British Muslim journalist Mehdi Hasan has argued that "anti-Semitism isn't just tolerated in some sections of the British Muslim community; it's routine and commonplace". Quantitative research has reported higher prevalence of some antisemitic attitudes among British Muslims than among the general public. The Institute for Jewish Policy Research (JPR), drawing on a 2016 nationally representative survey of 5,446 adults, reported that a higher share of Muslim respondents endorsed at least one antisemitic attitude than the population average, and found associations between higher levels of religiosity and endorsement of some antisemitic stereotypes. Other polling has suggested more mixed attitudes: a 2020 survey commissioned by Hope not Hate reported that 45% of British Muslims held a favourable view of British Jews, while 18% held an unfavourable view.

Following the 7 October 2023 Hamas attack and the subsequent Israel–Hamas war, UK public debate intensified around antisemitism, anti-Zionism, and the boundaries between hate speech and political expression about Israel and Palestine. The Community Security Trust (CST) recorded a record annual total of 4,298 antisemitic incidents in 2023 and reported that incident levels remained elevated in 2024 (3,556) and 2025 (3,700), with many incidents referencing Israel/Palestine or the war while also evidencing anti-Jewish motivation or targeting. Over the same period, monitoring organisations reported sharp increases in anti-Muslim hate, which they linked in part to the conflict and related online and offline hostility.

Large pro-Palestinian demonstrations across the UK after October 2023 prompted scrutiny of protest slogans and symbols. In October 2023, Home Secretary Suella Braverman wrote to the Metropolitan Police Commissioner stating that chants such as "from the river to the sea" could, depending on context, be interpreted as expressing a violent desire to eliminate Israel and might amount to a racially aggravated public order offence, while also emphasising that policing decisions must be evidence-led. Civil liberties groups have argued that the phrase is not, by itself, unlawful and that criminality depends on context (e.g., threats, harassment, or incitement), warning that overly broad interpretations risk chilling lawful protest and expression.

Human rights organisations have also criticised what they describe as an expanding use of counter-terrorism and antisemitism frameworks to restrict Palestinian solidarity activism. Amnesty International and the International Federation for Human Rights (FIDH), among others, argued that measures taken in several Western countries—including the UK—risked conflating non-violent political advocacy with extremism, and that accusations of antisemitism were sometimes applied in ways that undermined freedom of expression and assembly; these claims have been disputed by government and some Jewish communal organisations, who argue that robust enforcement is necessary given heightened antisemitic threats.

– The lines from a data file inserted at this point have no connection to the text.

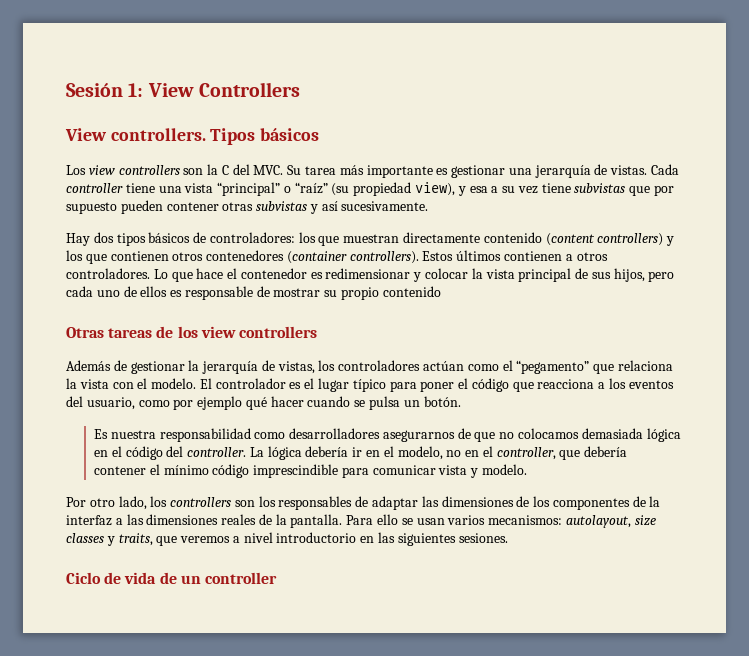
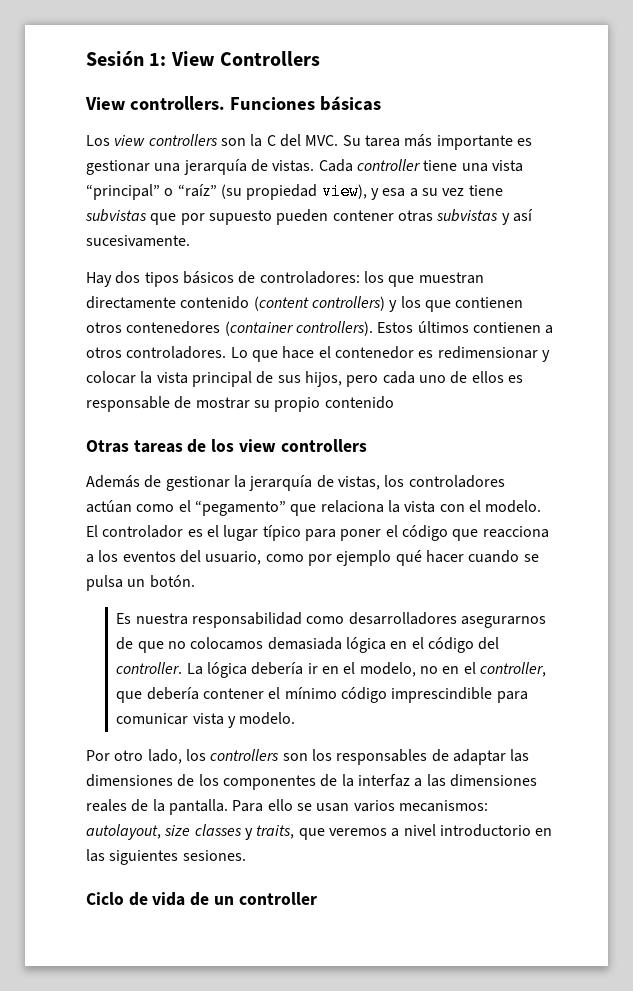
[210,128,320,145] Tipos básicos -> [229,96,381,111] Funciones básicas

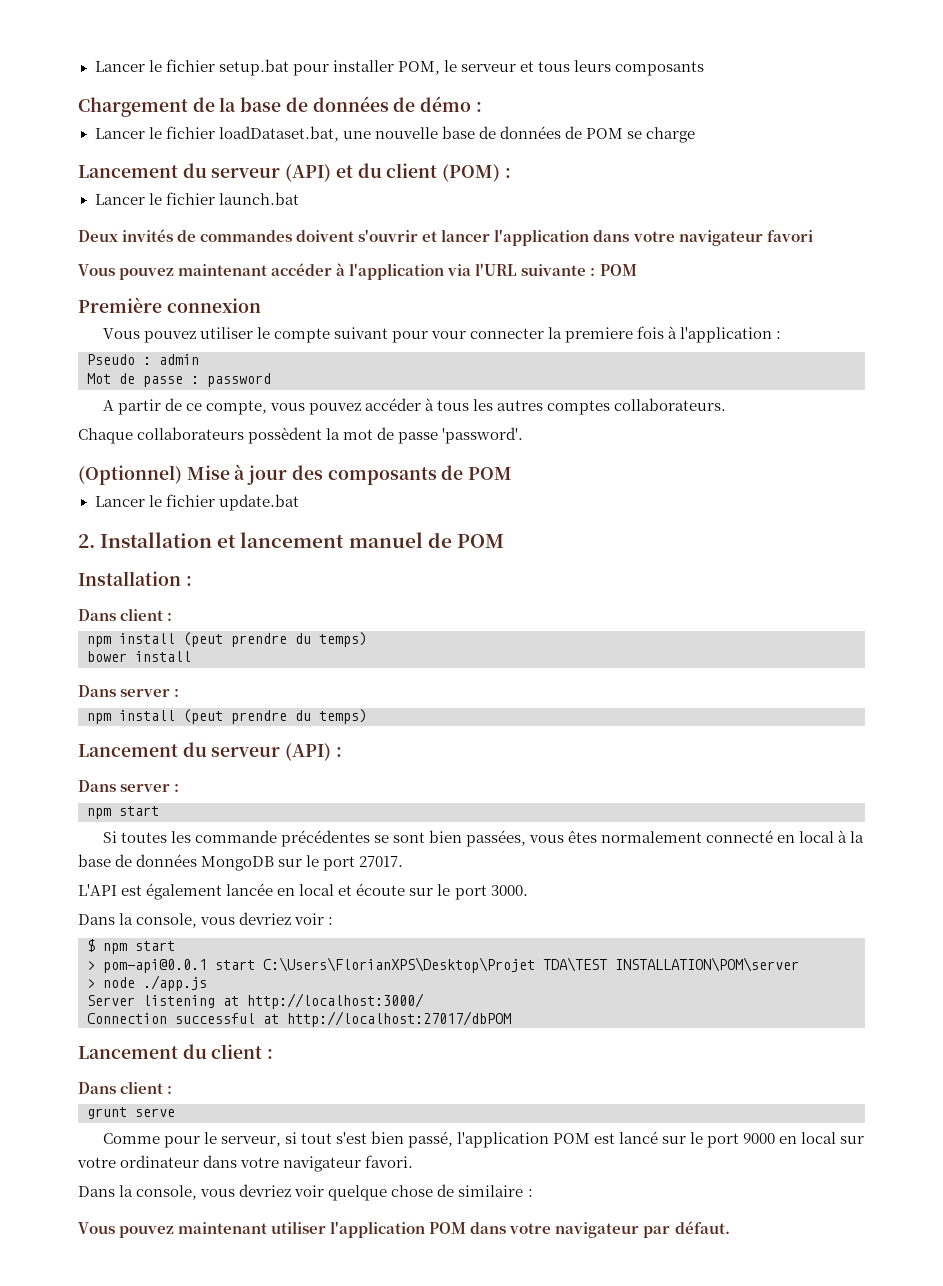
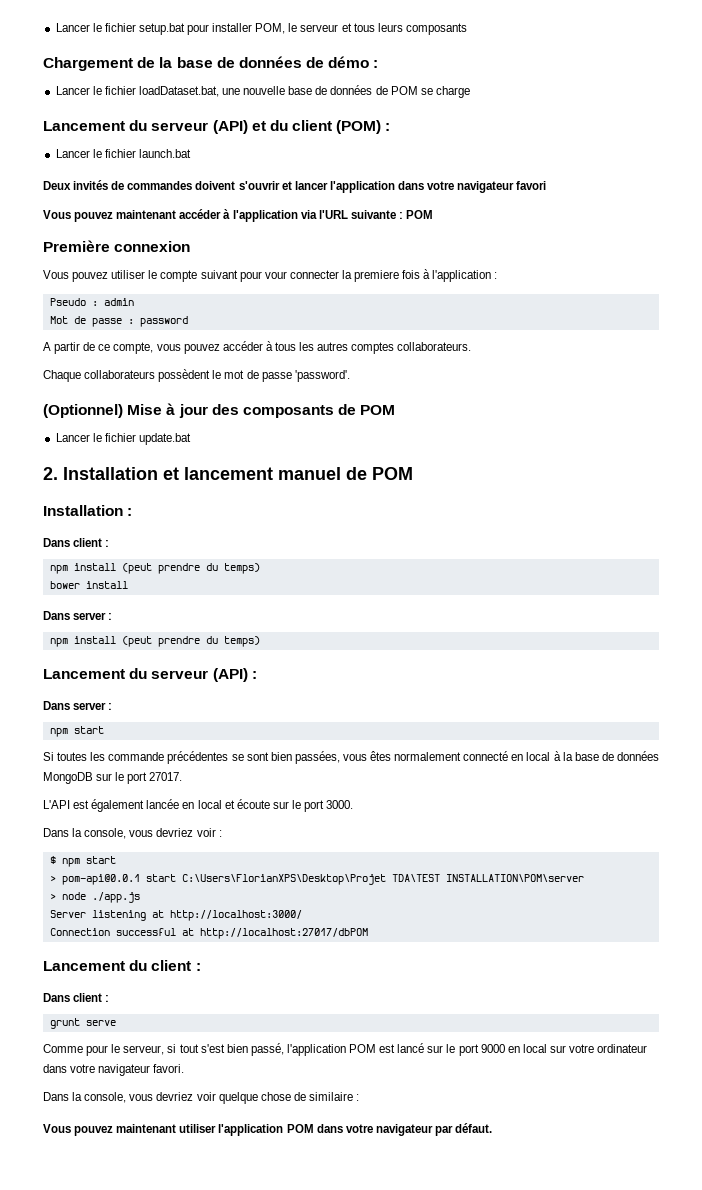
[326,428,341,440] la -> [212,370,222,379] le

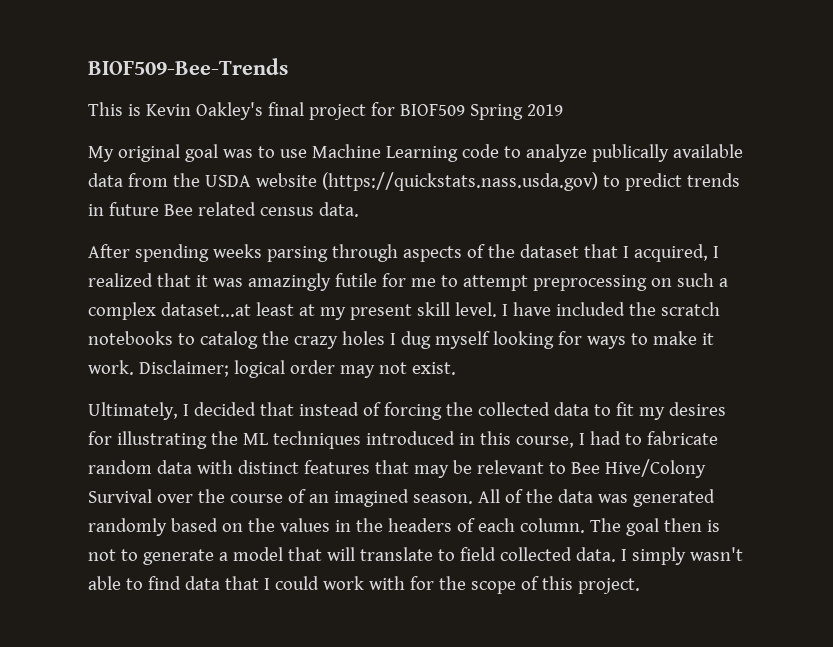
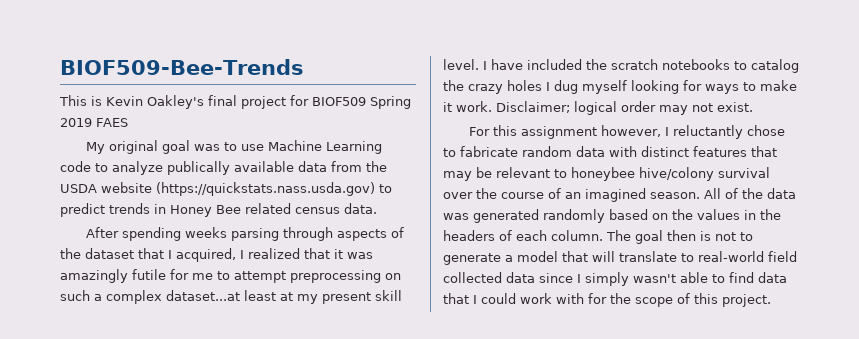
(563, 110) none -> [96,118,128,127] FAES
[108,202,159,216] future -> [170,205,212,217] Honey
[88,402,726,420] [88,431,621,449] Ultimately, I decided that instead of forcing the collected data to fit my desires for illustrating the ML techniques introduced in this course, I had -> [468,125,785,139] For this assignment however, I reluctantly chose
[570,459,706,478] [88,489,152,503] Bee Hive/Colony Survival -> [571,167,770,181] honeybee hive/colony survival
(455, 555) none -> [698,251,764,262] real-world
[575,547,616,562] data. -> [506,272,573,283] data since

These debates intensified after the UK government proscribed the direct-action group Palestine Action under the Terrorism Act 2000 in July 2025. In February 2026, the High Court ruled that the proscription decision was unlawful and disproportionate, but left the ban temporarily in place pending further proceedings and a government appeal; civil liberties groups welcomed the ruling, while ministers defended the original proscription as a response to serious criminal damage and intimidation.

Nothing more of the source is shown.